La tension monte entre Moscou et Washington. Dimanche dernier, un chasseur syrien a été abattu par un avion américain, en riposte, selon les Etats-Unis, à des frappes aériennes du régime sur les Forces démocratiques syriennes, soutenues par la coalition internationale. La Russie, engagée militairement aux côtés de Bachar al-Assad, assure ne pas avoir été prévenue de la frappe américaine. «Non-respect délibéré», clame Moscou.
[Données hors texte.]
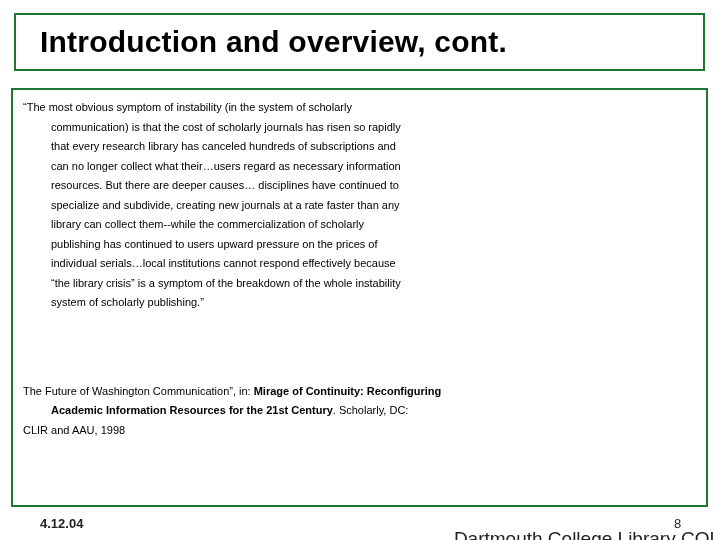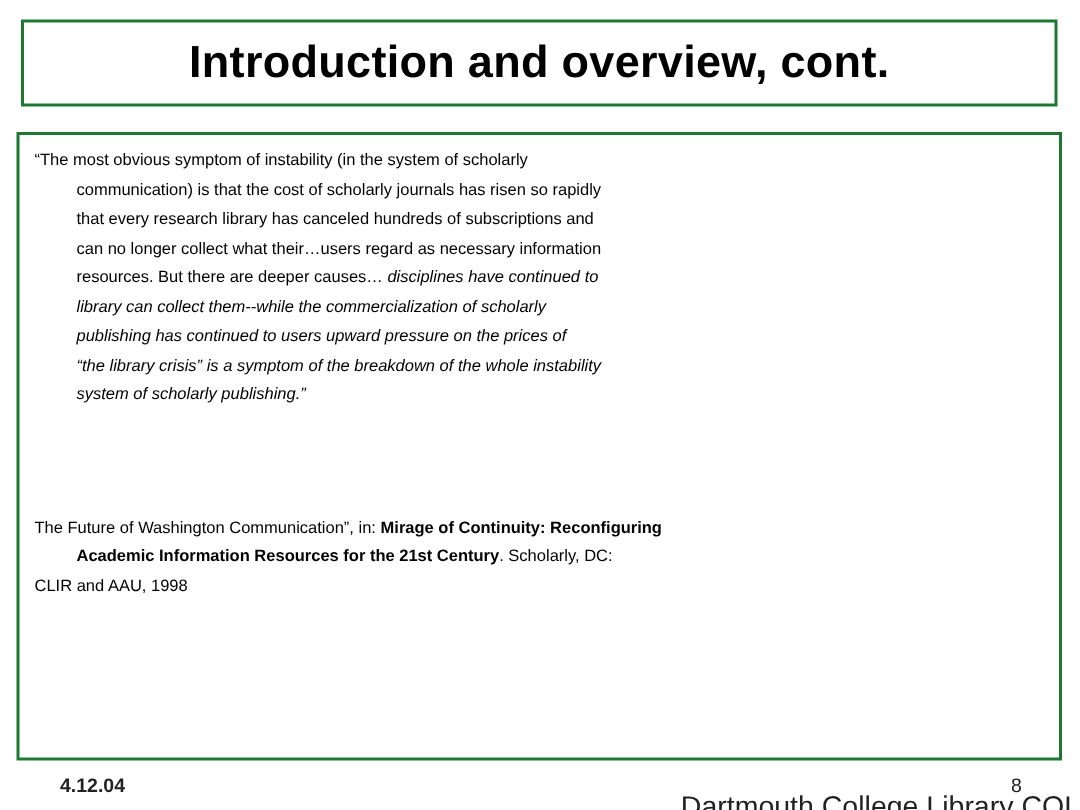"Introduction and overview, cont." .title-box { justify-content: center -> flex-start; padding-left: none -> 24px }
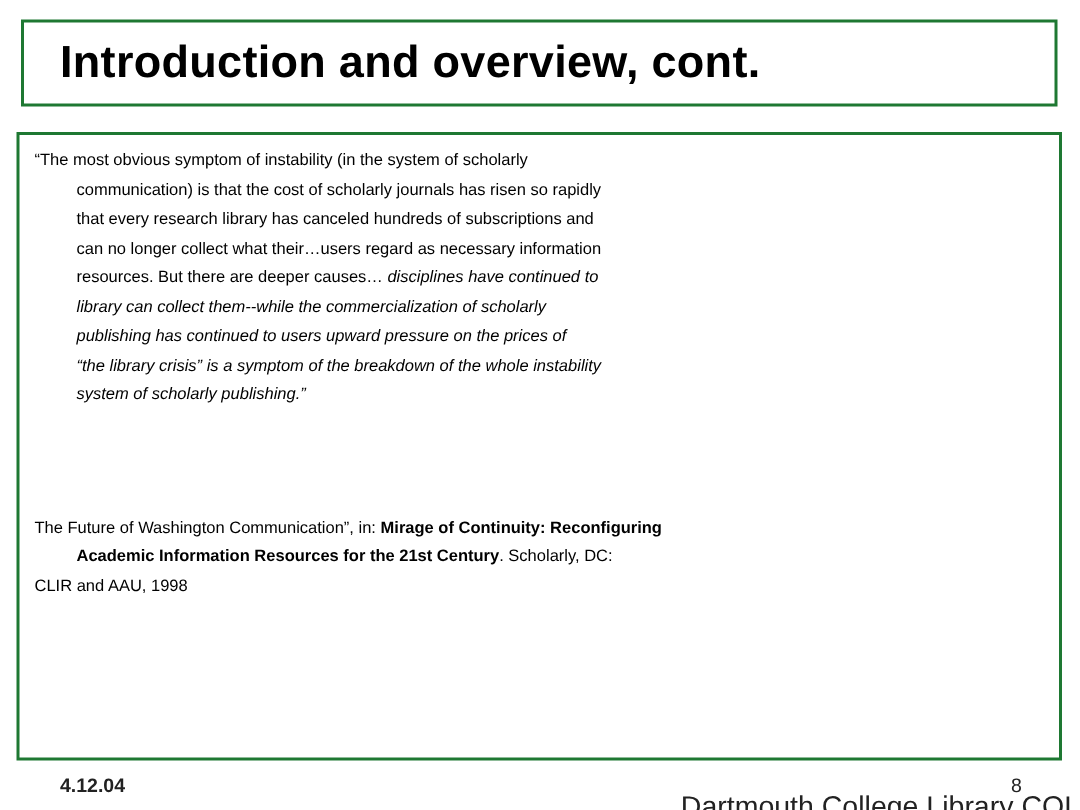"disciplines have continued to" .i { font-style: italic -> none }
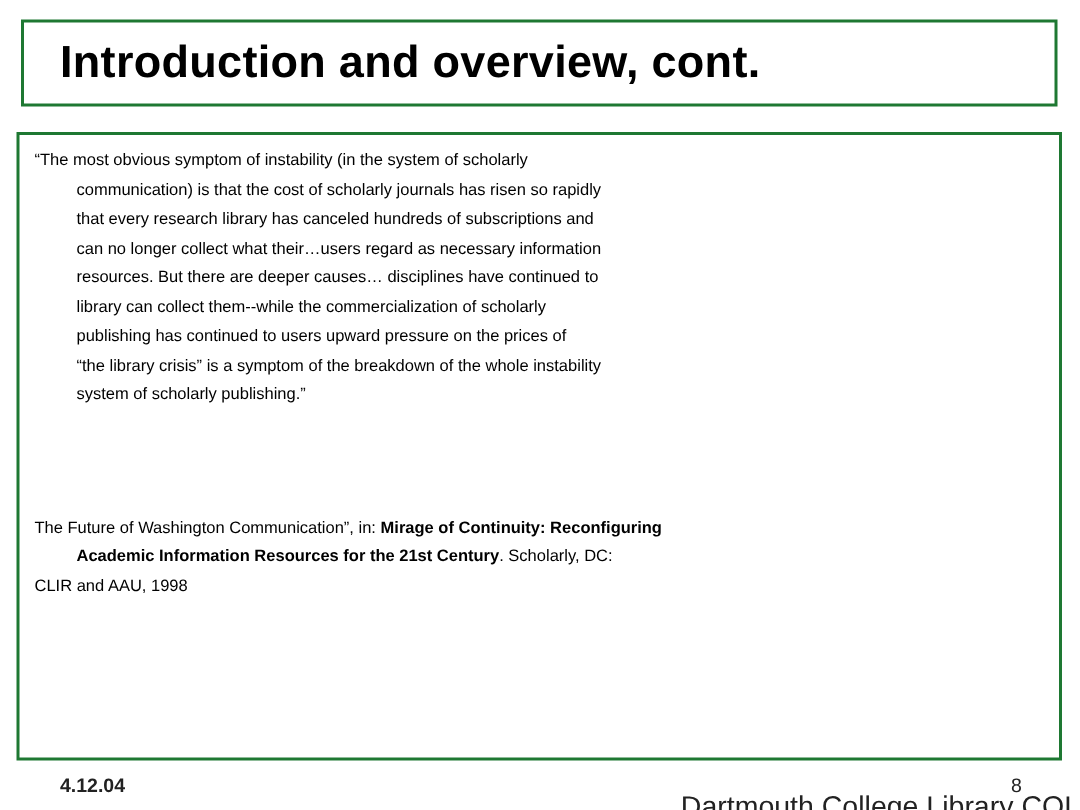"specialize and subdivide, creating new" div.line { html: none -> <div><span>specialize and subdivide, creating new journals at a rate faster than any</span></div> }
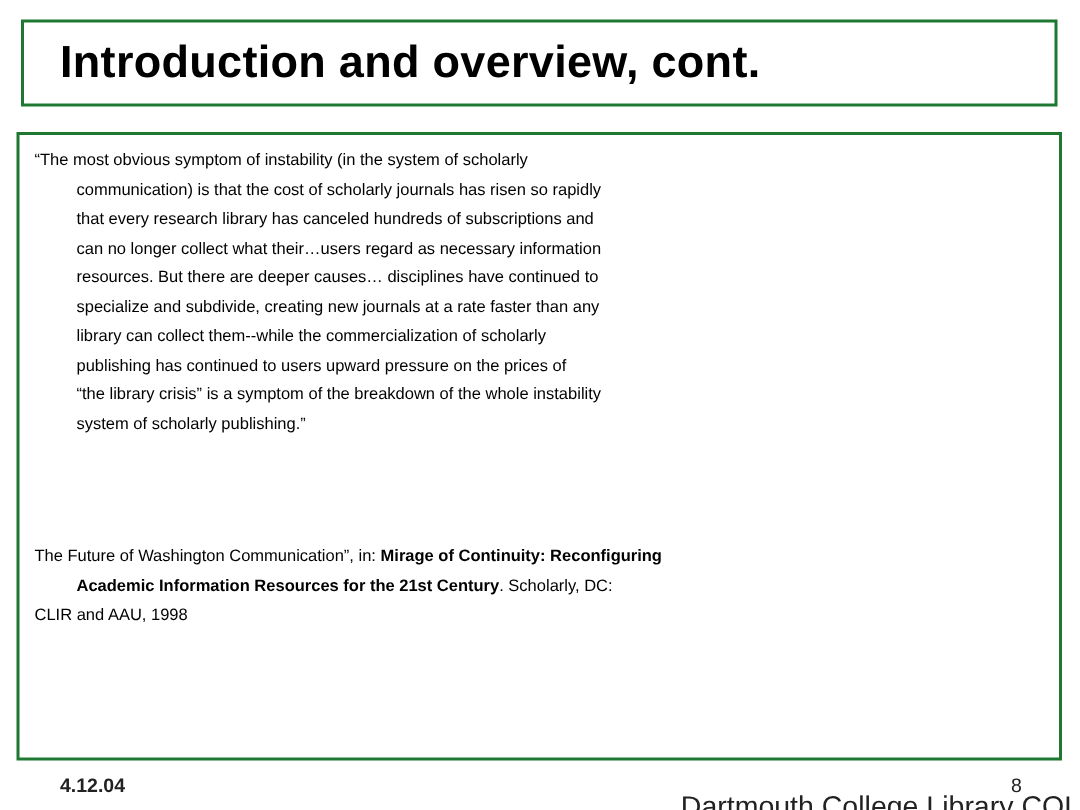"individual serials…local institutions" div.line { html: none -> <div><span>individual serials…local institutions cannot respond effectively because</span></div> }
En représailles, le ministère russe de la Défense a annoncé la suspension des canaux de communication établis avec le Pentagone pour empêcher les collusions aériennes, dans le cadre d'un mémorandum signé en 2015. Et a menacé de «suivre» et «considérer comme cible»tous les avions de la coalition internationale volant à l'ouest de l'Euphrate. C'est-à-dire que le dispositif de défense antiaérienne russe au sol visera, sans nécessairement tirer, les avions volant à l'ouest de la ligne Raqqa-Deir el-Zor, tandis que des chasseurs russes pourront être mis en branle pour intercepter avions et drones de la coalition.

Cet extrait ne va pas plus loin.